LaDawn tugged on a length of Em’s hair and dropped a kiss on the top of her head. “Now that the most recent Louella Palmer crisis has passed, I’m gonna go find Gareth and see if I can talk him into winnin’ me one of those teddy bears. You—” she tweaked Em’s cheek “—have yourself a good night.”
Em blew her a kiss before turning to Dixie
. “Have you noticed Marybell’s been actin’ strange these days?”
Dixie’s face was full of immediate concern. “What do you mean?”
“I mean, somethin’s just not right with her. Can’t put my finger on it, but it’s been buggin’ me since the party at your house. I’m gonna go check on her. You go see who you can slaughter at the apple-dunking booth, huh?”
Dixie’s eyes widened, the thrill of a possible victory in her eyes. “There’s an apple-dunking booth? How did I miss that?”
Em laughed. “Your competitive spirit’s gettin’ soft, Dixie Davis.”
Dixie gave her one last look—searching her eyes. “So, we’ll talk tomorrow? You know, about you bein’ my sister and all?”
Em nodded and grinned, giving Dixie’s arm a squeeze, and made her way to Marybell.
“Mama?”
She found Clifton Junior not far from Marybell’s spot under the tree. “Hi, honey. How was your day?”
Clifton surprised her by hurling himself at her and giving her a hug. “I’m sorry I was so mean to you,” he said, muffled against her arm, hiding his face.
Em reached down and cupped the back of his head, almost afraid to move for fear this would all disappear. “Oh, Clifton, I know you didn’t mean it, but you know, no matter what, I love you, right?”
Clifton nodded. “As big as the whole wide world, right?”
Her heart tightened and twisted in her chest at the familiar phrase. “Bigger,” she confirmed. “Now you go find your daddy and spend some time with him. Maybe you can see if he wants to give Aunt Dixie a run for her money at the apple-dunking booth?”
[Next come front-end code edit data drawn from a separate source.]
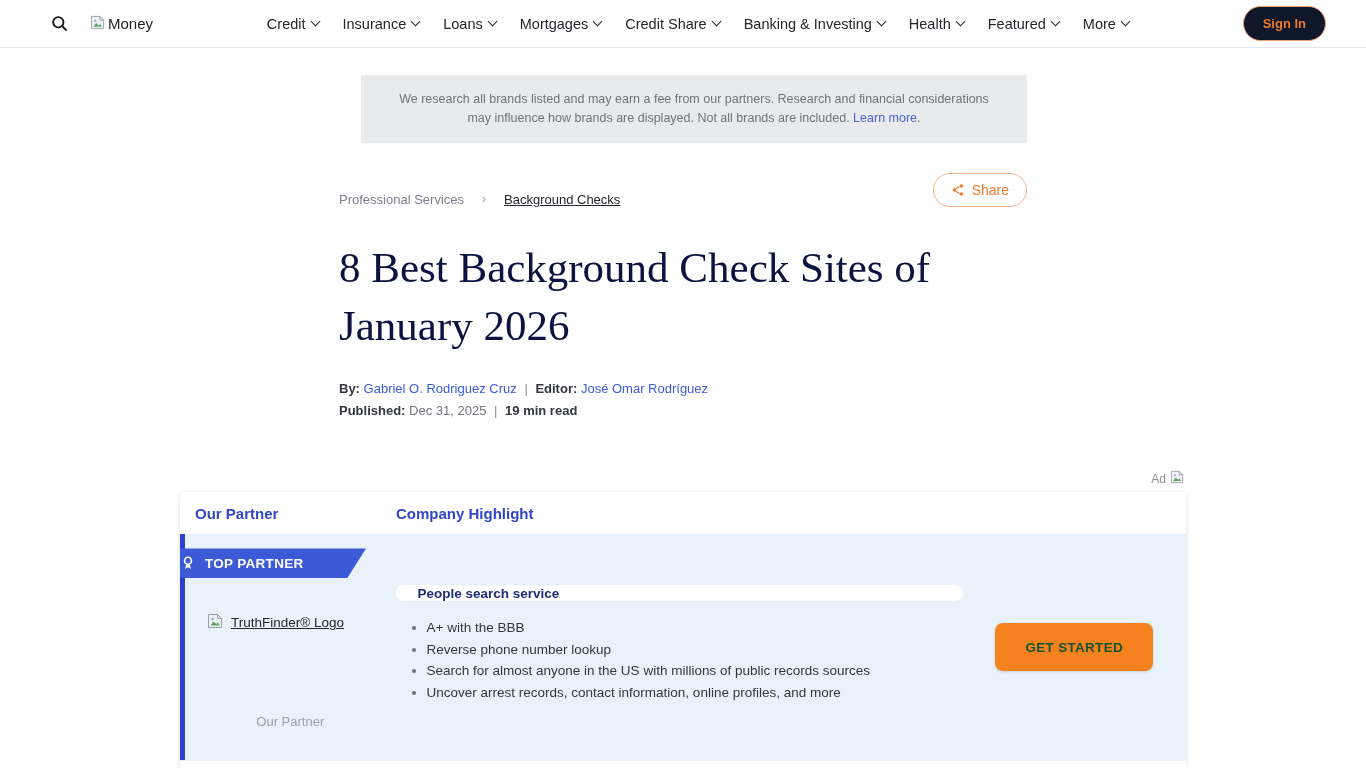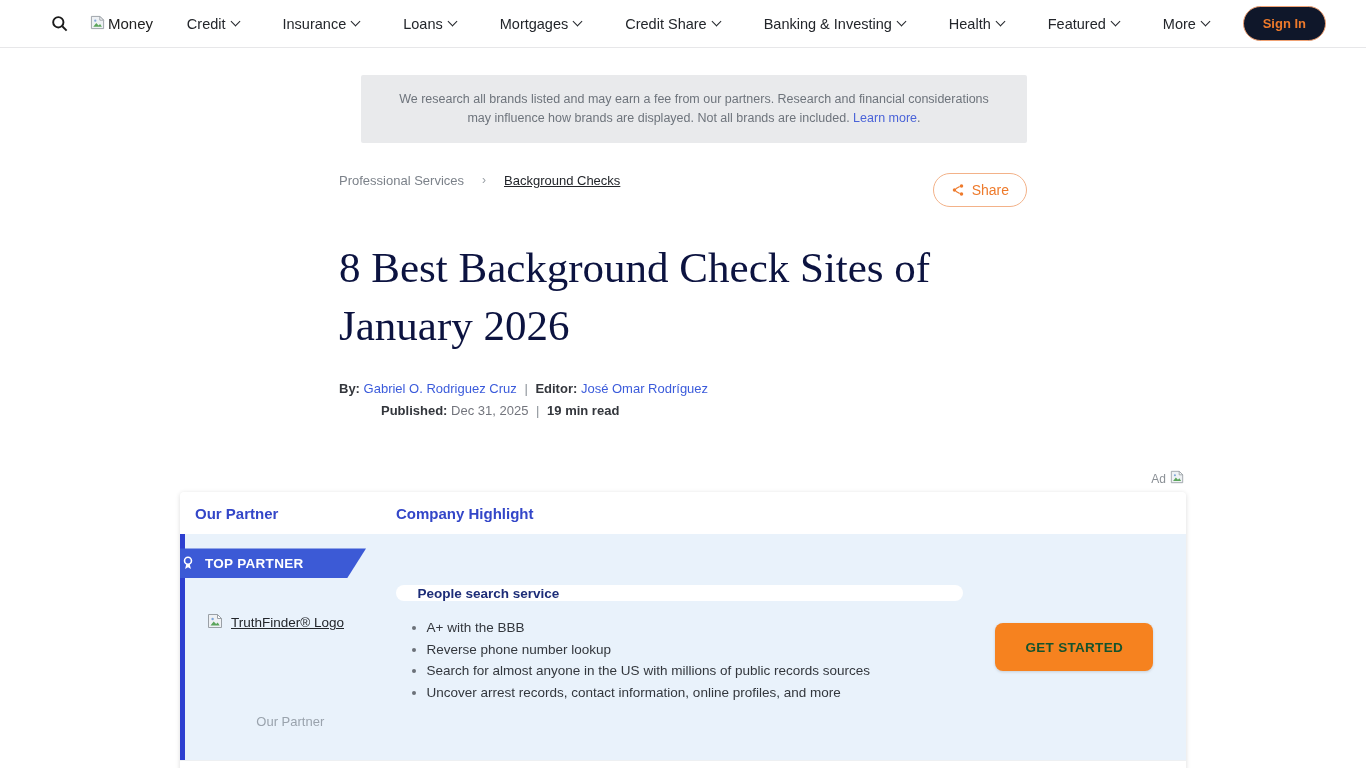"Credit" .nav-links { gap: 44px -> 24px }
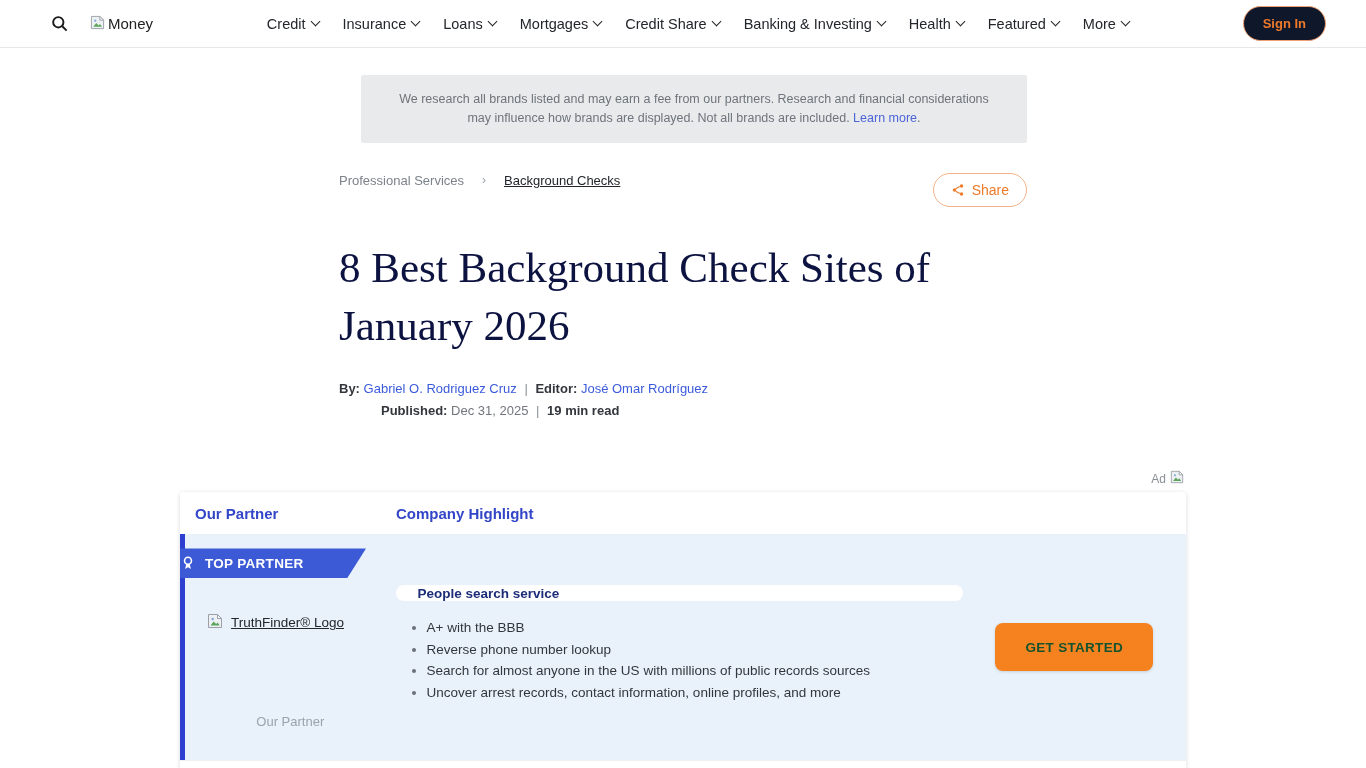"Professional Services" .crumb-row { align-items: flex-start -> flex-end }
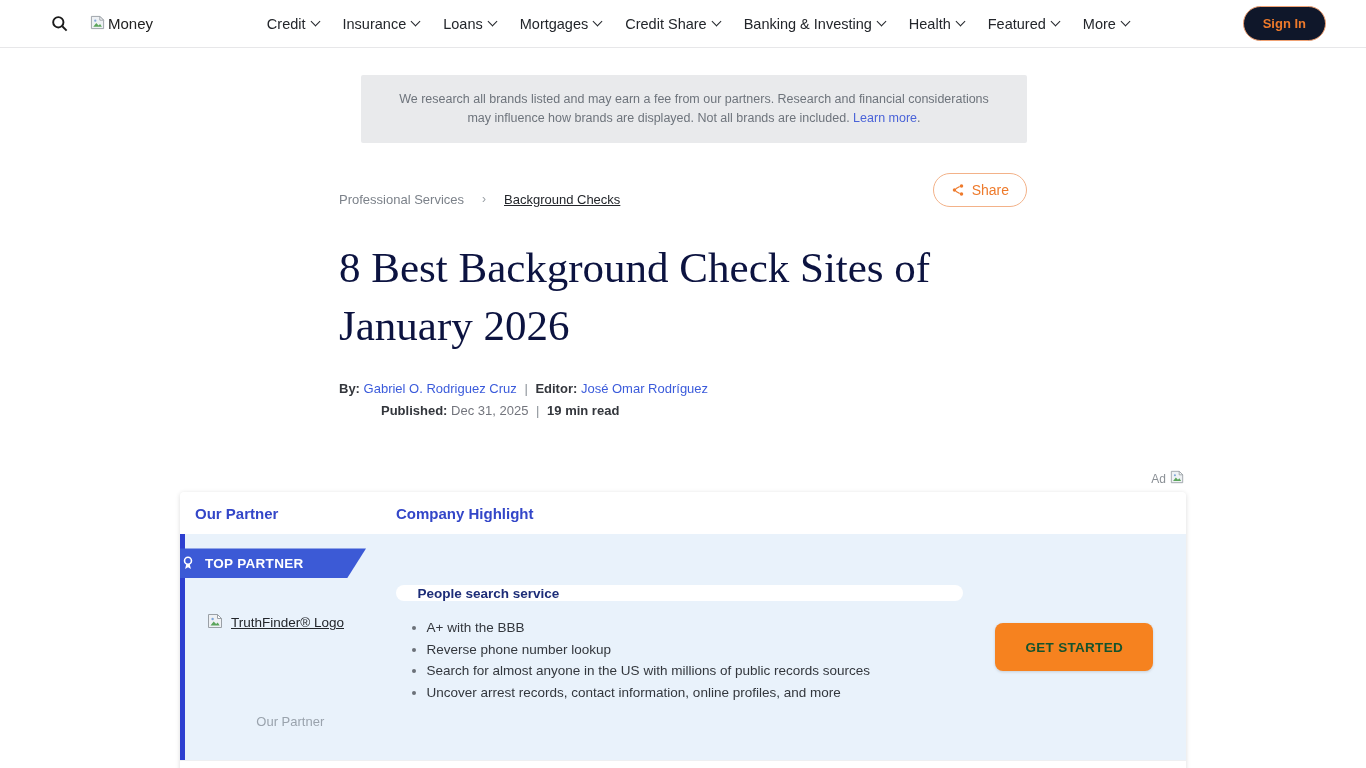"Published:" .pubrow .lbl { margin-left: 42px -> none }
Clifton leaned back and smiled up at her. “Nobody can beat Aunt Dixie at anything.”
Em laughed, sharing the first easy moment with her son in ages. “She’s unstoppable.” Grazing a thumb over his cheek, she sent him off to find his father.
Marybell, her spiked hair glowing under the twinkling lights of the tree, her shiny bracelets and eyebrow piercings all in place, smiled at her. “You go, Em. I’m so proud of you for going after what you want.”